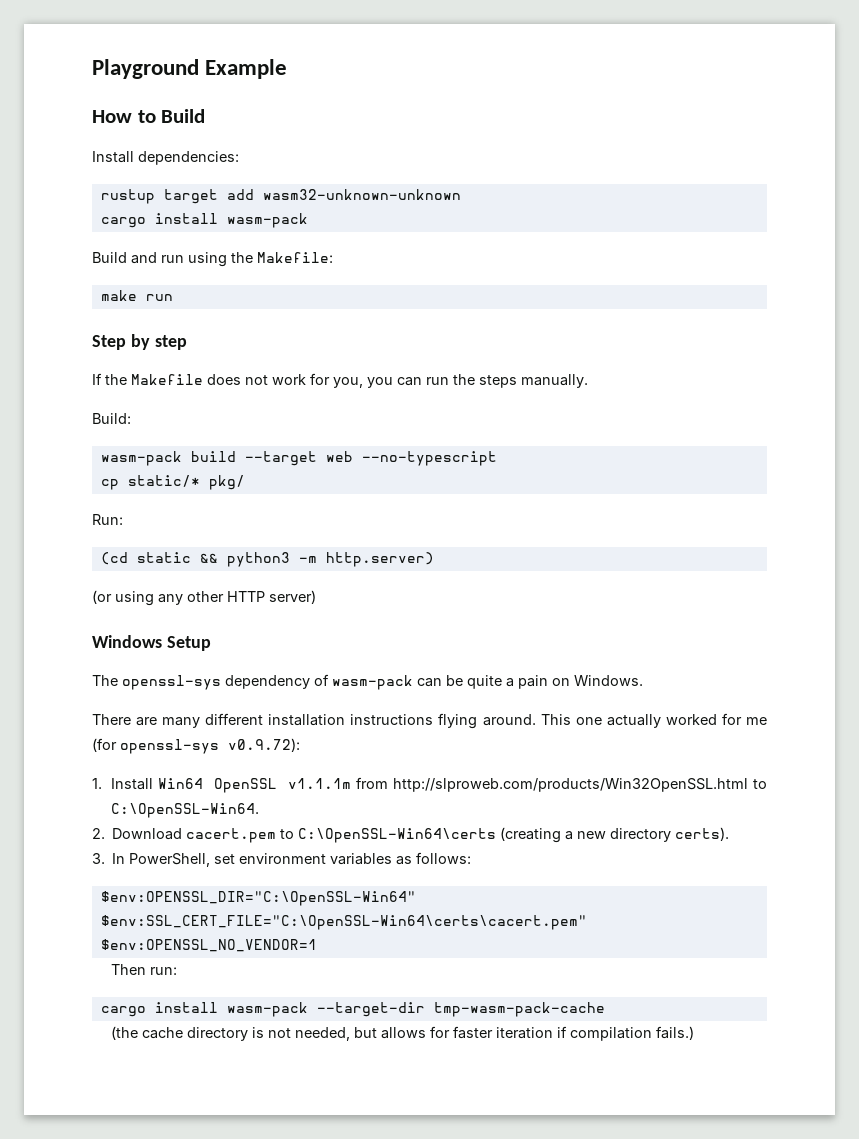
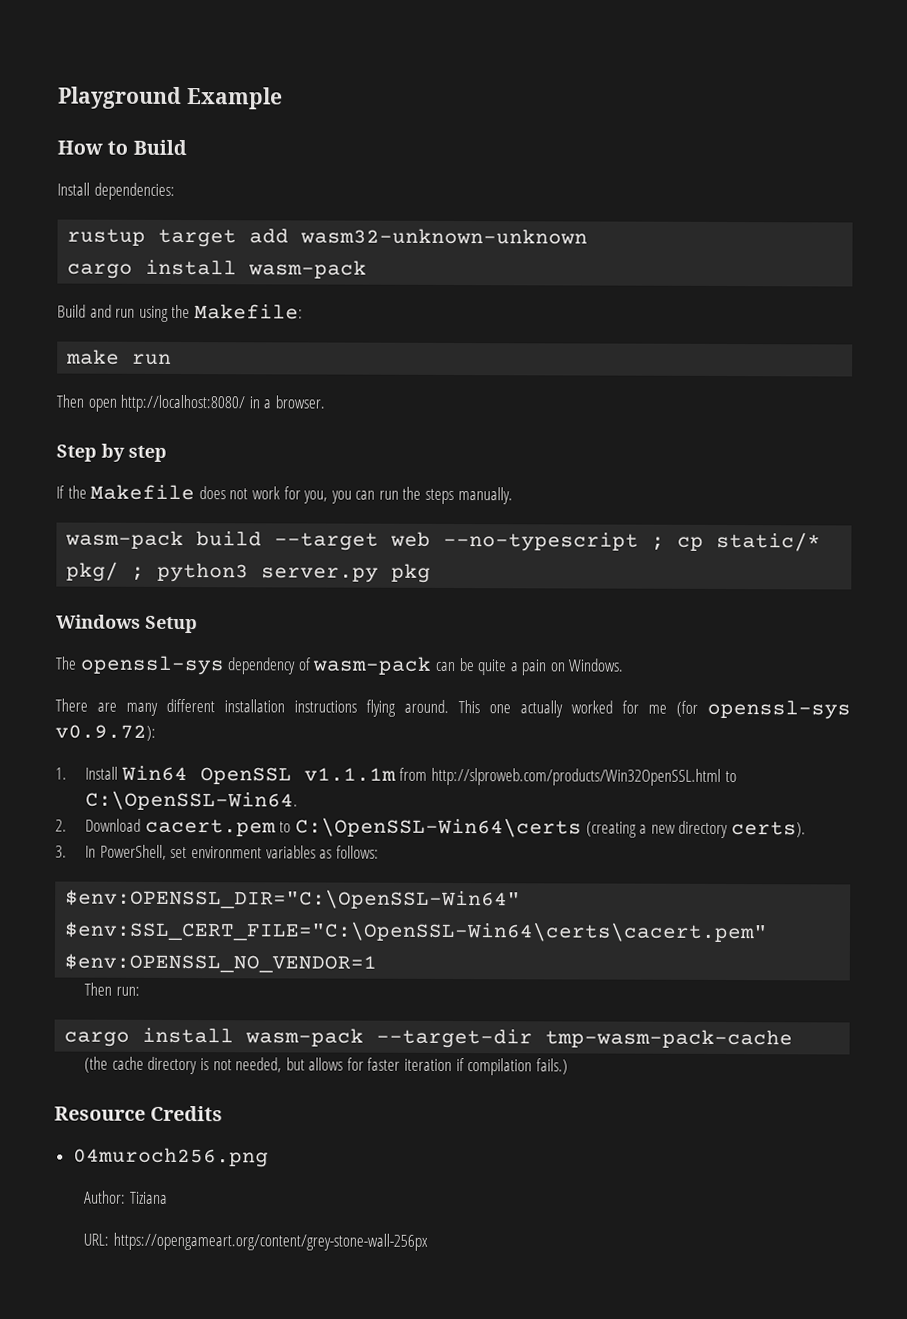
+ Then open http://localhost:8080/ in a browser.
- Build:
- wasm-pack build --target web --no-typescript
- cp static/* pkg/
- Run:
- (cd static && python3 -m http.server)
- (or using any other HTTP server)
+ wasm-pack build --target web --no-typescript ; cp static/* pkg/ ; python3 server.py pkg
+ Resource Credits
+ 04muroch256.png
+ Author: Tiziana
+ URL: https://opengameart.org/content/grey-stone-wall-256px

..........

**WHAT THE EXERCISE ASKS:** Repeat, exactly and in full, all records above, but include no pictures.

**TASK ANSWER:**
+ Then open http://localhost:8080/ in a browser.
- Build:
- wasm-pack build --target web --no-typescript
- cp static/* pkg/
- Run:
- (cd static && python3 -m http.server)
- (or using any other HTTP server)
+ wasm-pack build --target web --no-typescript ; cp static/* pkg/ ; python3 server.py pkg
+ Resource Credits
+ 04muroch256.png
+ Author: Tiziana
+ URL: https://opengameart.org/content/grey-stone-wall-256px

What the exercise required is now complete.